Not So Black and White

Far From Heaven uses Raymond Deagan to reflect the black American struggle during the 1950’s. The contrasting relationships between him and Cathy Whitaker as well as him and white society as a whole, reflect this theme of ‘authenticity in isolation’ that finds itself spilled over the era. Their ability to find themselves in each other, what seems to be the tip of a romantic relationship, shows that Cathy, Mrs. Magnatech herself, the WASP incarnate, is not offended by the idea of equality and friendships between blacks and white. White society as a whole, however, lashes back when a group of schoolboys throw rocks at Raymond’s daughter, who is knocked unconscious.
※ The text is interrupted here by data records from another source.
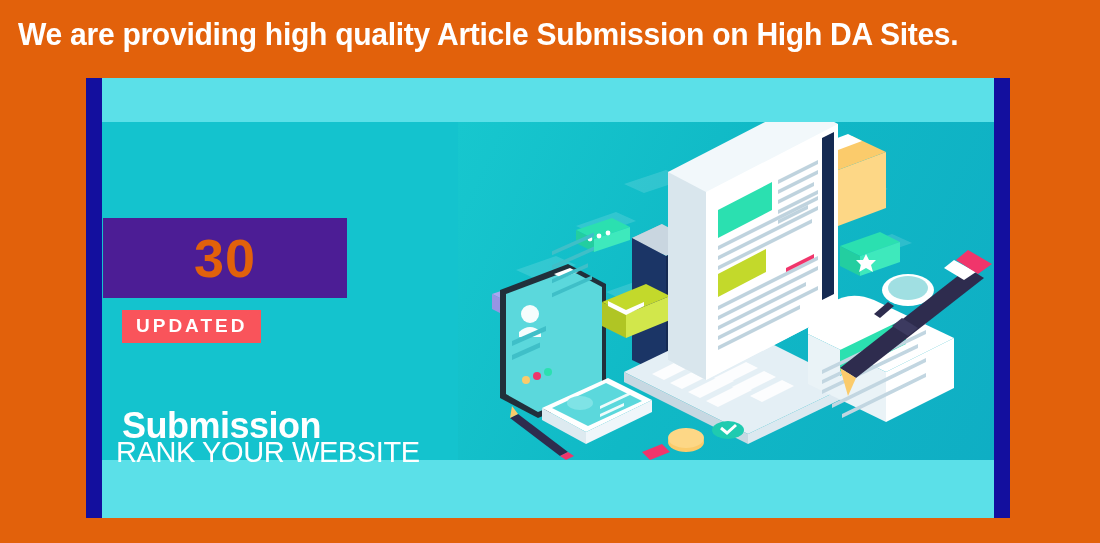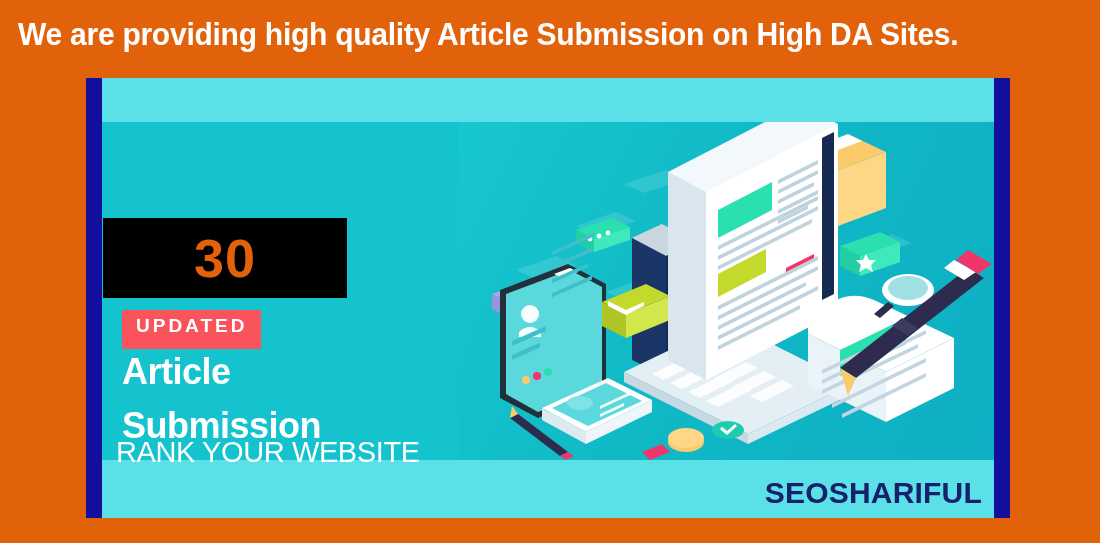--- a/index.html
+++ b/index.html
@@ -65,7 +65,7 @@
     position:absolute;
     left:1px; top:96px;
     width:244px; height:80px;
-    background:#000000;
+    background:#4c1d95;
     display:flex; align-items:center; justify-content:center;
   }
   .num-box .num{

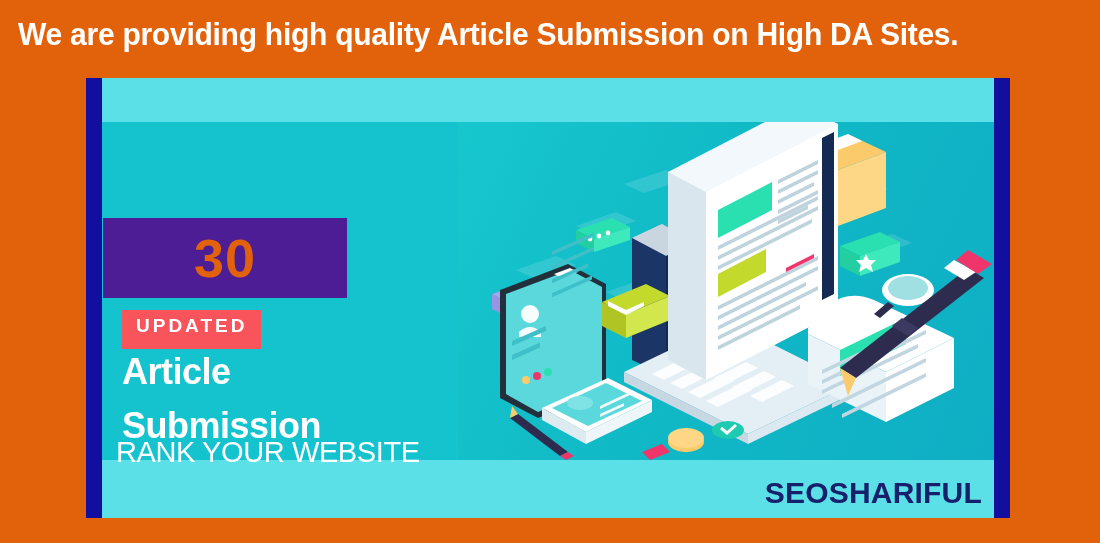--- a/index.html
+++ b/index.html
@@ -84,7 +84,7 @@
     font-size:19px;
     font-weight:bold;
     letter-spacing:3px;
-    padding:5px 14px 12px 14px;
+    padding:5px 14px 6px 14px;
   }
 
   .title-line{

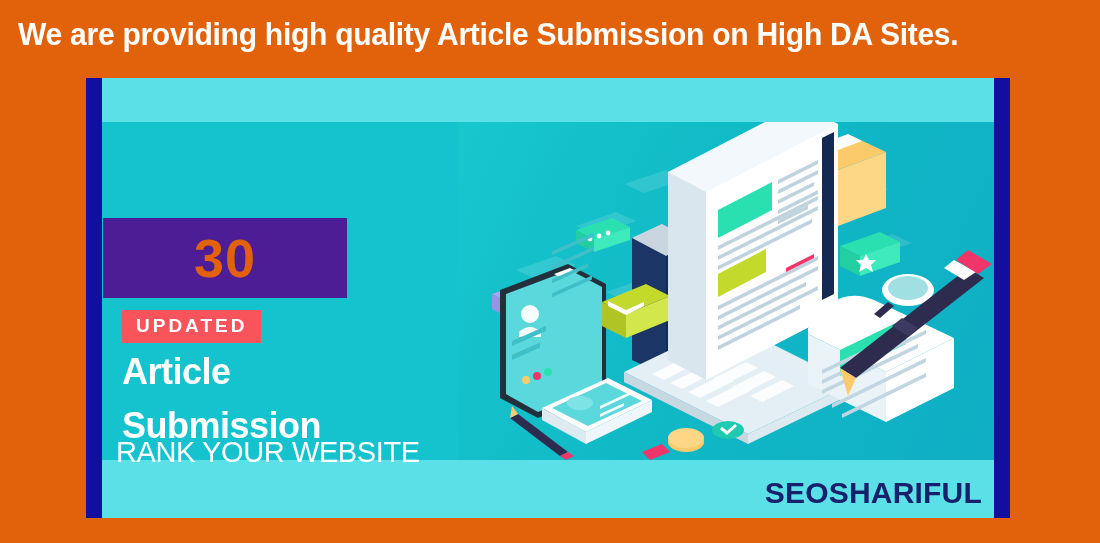--- a/index.html
+++ b/index.html
@@ -149,7 +149,6 @@
 
     <div class="updated-badge">UPDATED</div>
 
-    <div class="title-line title-1">Article</div>
 
     <div class="title-line title-2">Submission</div>
 

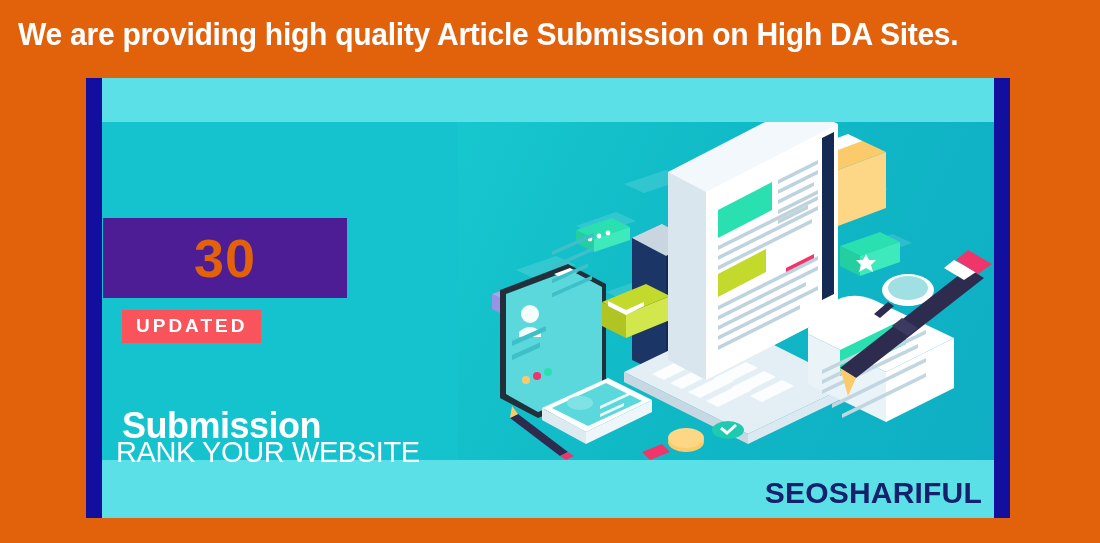--- a/index.html
+++ b/index.html
@@ -346,7 +346,6 @@
     </svg>
   </div>
 
-  <div class="brand">SEOSHARIFUL</div>
 
   <div class="edge-left"></div>
   <div class="edge-right"></div>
Raymond understands the consequences of their relationship. Though their interracial platonic relationship harms no one, it tears away from the normal spectrum that the 1950’s has molded for society. It is surprising that though Cathy can keep her husband’s homosexuality a secret till their divorce, she can’t do the same with her friendship with Raymond. Unlike homosexuals, black Americans cannot hide their identity behind a wife and two kids, and white supremacist society uses this to its advantage. Raymond is more cultured and tamed then most of the white men and women in the town, yet he is seen as an animal, having rocks thrown through his windows for befriending a white woman, not by racist whites, but by racist blacks. Raymond is trapped by whites and blacks, loses his job, and has to move to Baltimore because he and his daughter can be at peace where their past in unknown.